Work task:
Pick every line out of the entries below that has the string "none", and copy it.

[Material for the task Boundary: Start]

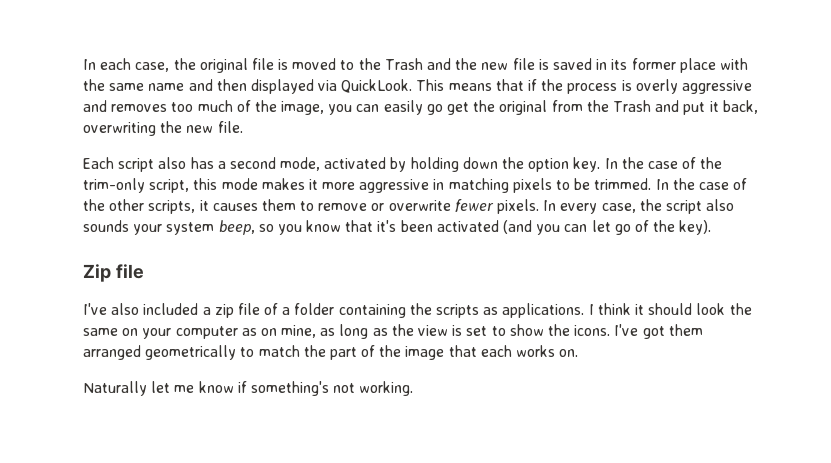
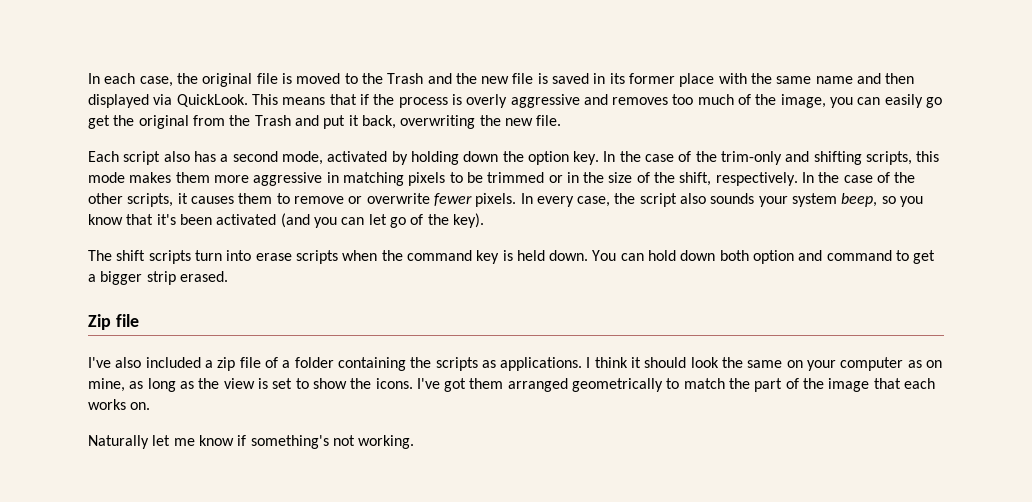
[149,179,190,193] script, -> [785,151,913,165] and shifting scripts,
[308,179,318,190] it -> [175,172,210,183] them
[594,178,652,190] trimmed. -> [487,172,798,186] trimmed or in the size of the shift, respectively.
(712, 227) none -> [88,250,936,264] [88,271,228,285] // The shift scripts turn into erase scripts when the command key is held down. You can hold down both option and command to get a bigger strip erased.

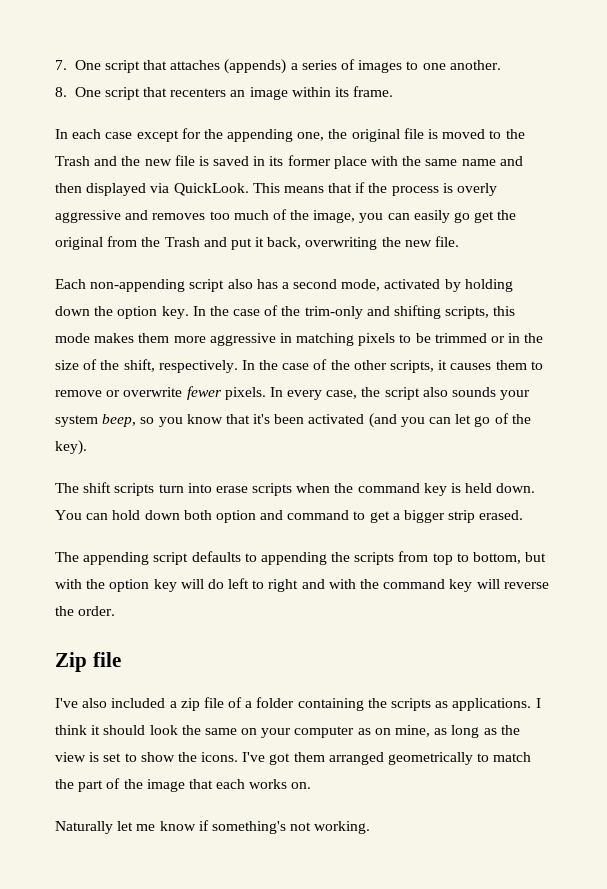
[88,73,173,87] In each case, -> [55,59,501,74] [55,86,394,100] [55,128,325,142] 7. One script that attaches (appends) a series of images to one another. // 8. One script that recenters an image within its frame. // In each case except for the appending one,
(119, 156) none -> [90,279,186,292] non-appending
(228, 276) none -> [55,551,547,565] [55,578,549,592] [55,606,116,616] // The appending script defaults to appending the scripts from top to bottom, but with the option key will do left to right and with the command key will reverse the order.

[Material for the task Boundary: End]

Worked solution:
(712, 227) none -> [88,250,936,264] [88,271,228,285] // The shift scripts turn into erase scripts when the command key is held down. You can hold down both option and command to get a bigger strip erased.
(119, 156) none -> [90,279,186,292] non-appending
(228, 276) none -> [55,551,547,565] [55,578,549,592] [55,606,116,616] // The appending script defaults to appending the scripts from top to bottom, but with the option key will do left to right and with the command key will reverse the order.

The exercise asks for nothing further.